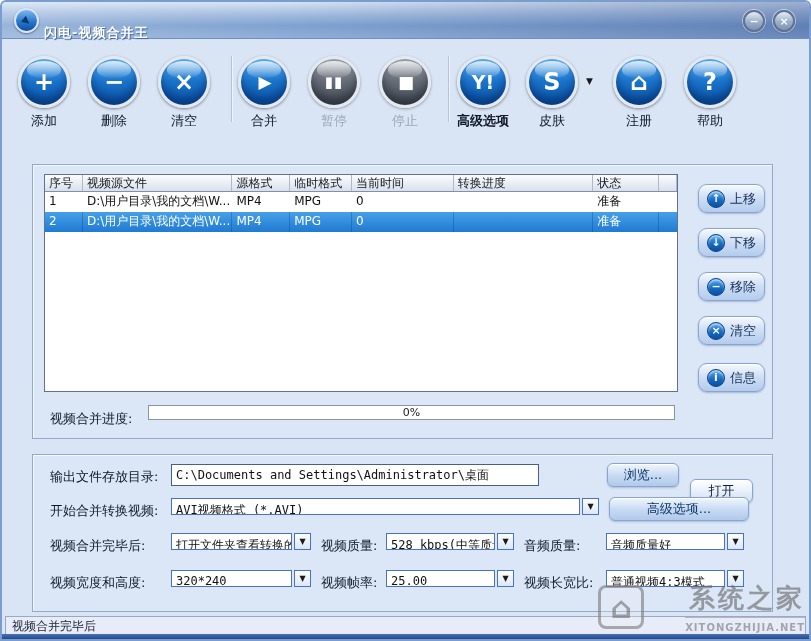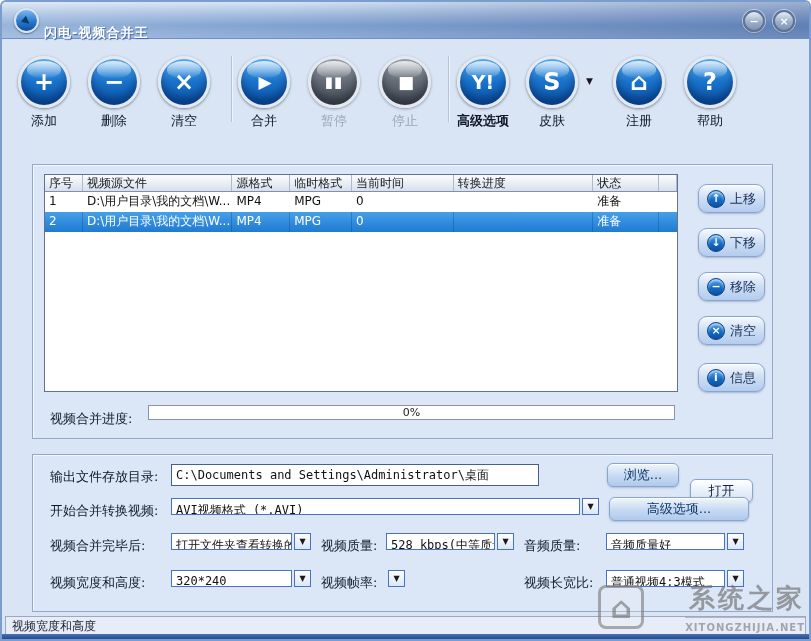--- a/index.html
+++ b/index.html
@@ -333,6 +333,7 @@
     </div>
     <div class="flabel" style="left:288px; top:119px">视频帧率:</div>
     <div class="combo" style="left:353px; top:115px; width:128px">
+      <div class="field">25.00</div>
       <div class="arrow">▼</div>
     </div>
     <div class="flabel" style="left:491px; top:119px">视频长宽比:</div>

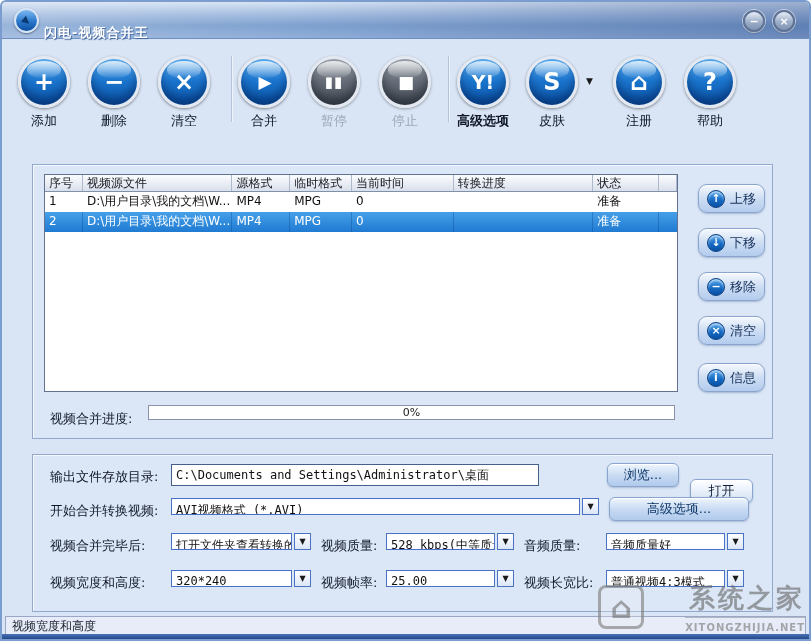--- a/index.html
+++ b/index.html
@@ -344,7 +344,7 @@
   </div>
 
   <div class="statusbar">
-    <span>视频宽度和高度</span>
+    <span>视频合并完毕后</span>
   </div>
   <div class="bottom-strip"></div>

## WORK INSTRUCTIONS
Search the entries for the word "class" and copy every line that holds it.

## ANSWER BOX
     <div class="flabel" style="left:288px; top:119px">视频帧率:</div>
     <div class="combo" style="left:353px; top:115px; width:128px">
+      <div class="field">25.00</div>
       <div class="arrow">▼</div>
     <div class="flabel" style="left:491px; top:119px">视频长宽比:</div>
   <div class="statusbar">
   <div class="bottom-strip"></div>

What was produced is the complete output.